Les soignants culpabilisent tous les jours de céder sur leur désir d’un travail cohérent, c’est-à-dire d’un travail bien pensé, bien fait et bien partagé au sein d’une bonne cohésion d’équipe.
La T2A toujours dans le viseur
D’humain, il est toujours question à l’échelle plus macro du politique. La Fédération plaide ainsi pour une sortie du tout T2A (Tarification à l’acte), qui induit depuis sa mise en place une « logique comptable » délétère pour l’hôpital. D’ailleurs, note-t-elle, « l’hôpital public est le lieu où la part des recettes reposant sur la T2A est la plus faible (environ 50%). » Ce système privilégie « davantage les actes techniques et pas assez les actes relationnels, ni la réflexion éthique », regrette le Comité d’éthique, négligeant ainsi tous les autres aspects du soin (dont suivi de maladie chronique, éducation thérapeutique…). Et le Comité d’éthique de rappeler dans son avis, à juste titre, les engagements d’Emmanuel Macron lors de ses vœux aux soignants prononcés début janvier à ce sujet et salués par la FHF. « Le discours du Président de la République devant les hospitaliers du centre hospitalier Sud Francilien à Corbeil-Essonnes ouvre, nous l’espérons, des perspectives à venir », veut-il croire.

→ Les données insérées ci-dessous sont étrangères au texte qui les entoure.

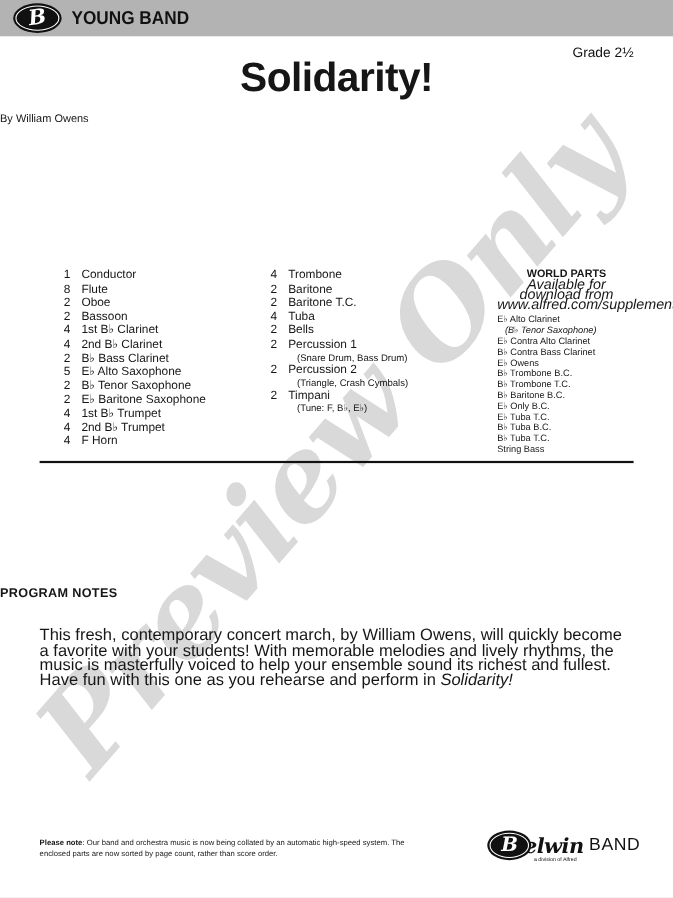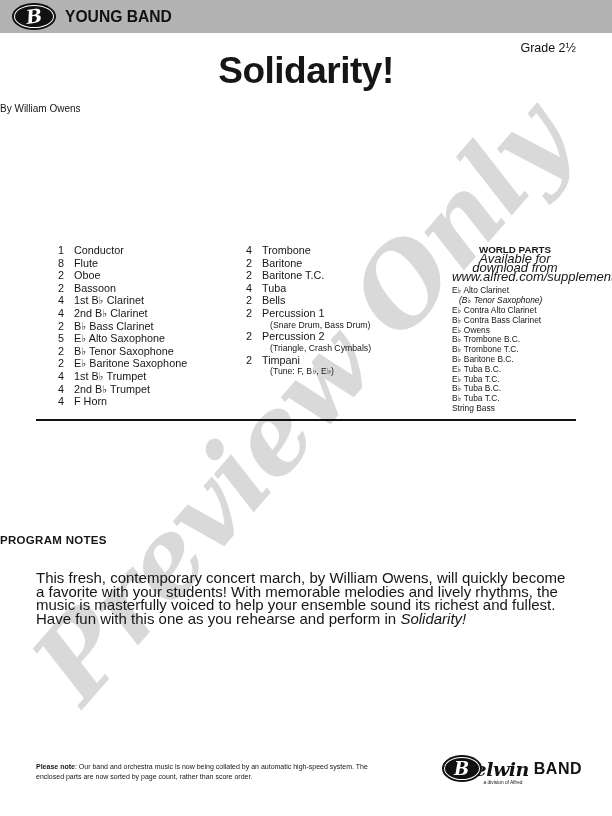--- a/index.html
+++ b/index.html
@@ -255,7 +255,7 @@
 
         <div class="wp-item">B♭ Baritone B.C.</div>
 
-        <div class="wp-item">E♭ Tuba B.C.</div>
+        <div class="wp-item">E♭ Only B.C.</div>
 
         <div class="wp-item">E♭ Tuba T.C.</div>
 

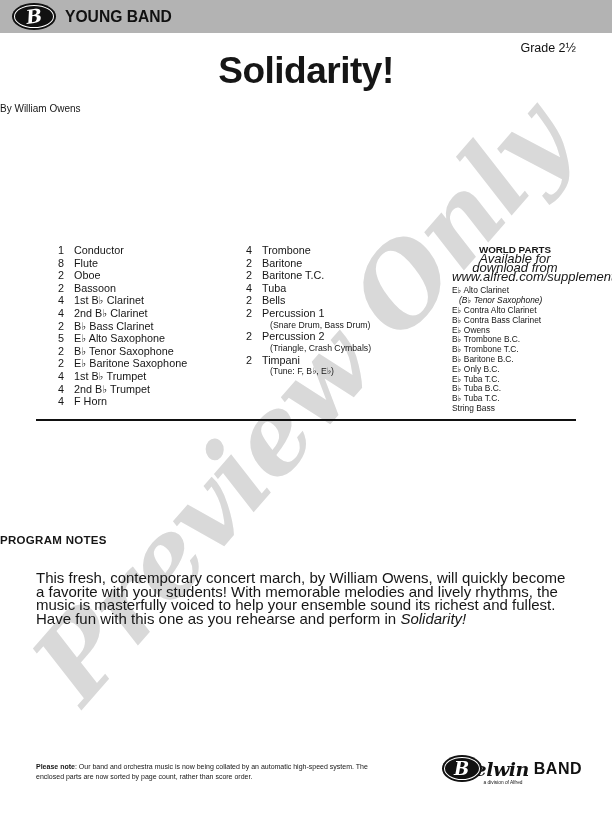--- a/index.html
+++ b/index.html
@@ -100,7 +100,7 @@
     font-family:"DejaVu Serif",serif; font-style:italic; font-weight:bold;
     font-size:19px; margin-left:-7px; letter-spacing:-0.5px; color:#111;
   }
-  .belwin-band { font-weight:bold; font-size:16px; margin-left:5px; letter-spacing:0.5px; color:#111; }
+  .belwin-band { font-weight:normal; font-size:16px; margin-left:5px; letter-spacing:0.5px; color:#111; }
   .belwin-tagline { font-size:4.8px; margin-left:42px; margin-top:-2px; color:#111; }
 </style>
 </head>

L’ensemble de ces recommandations, qu’elles concernent les structures ou qu’elles soient de nature plus systémique, contribueraient à la richesse professionnelle mais, surtout, permettraient de redonner une vraie cohérence et du sens à l’activité soignante. « Les soignants culpabilisent tous les jours de céder sur leur désir d’un travail cohérent, c’est-à-dire d’un travail bien pensé, bien fait et bien partagé au sein d’une bonne cohésion d’équipe. » Or un soignant ne peut bien soigner que s’il est bien dans son travail, conclut-il.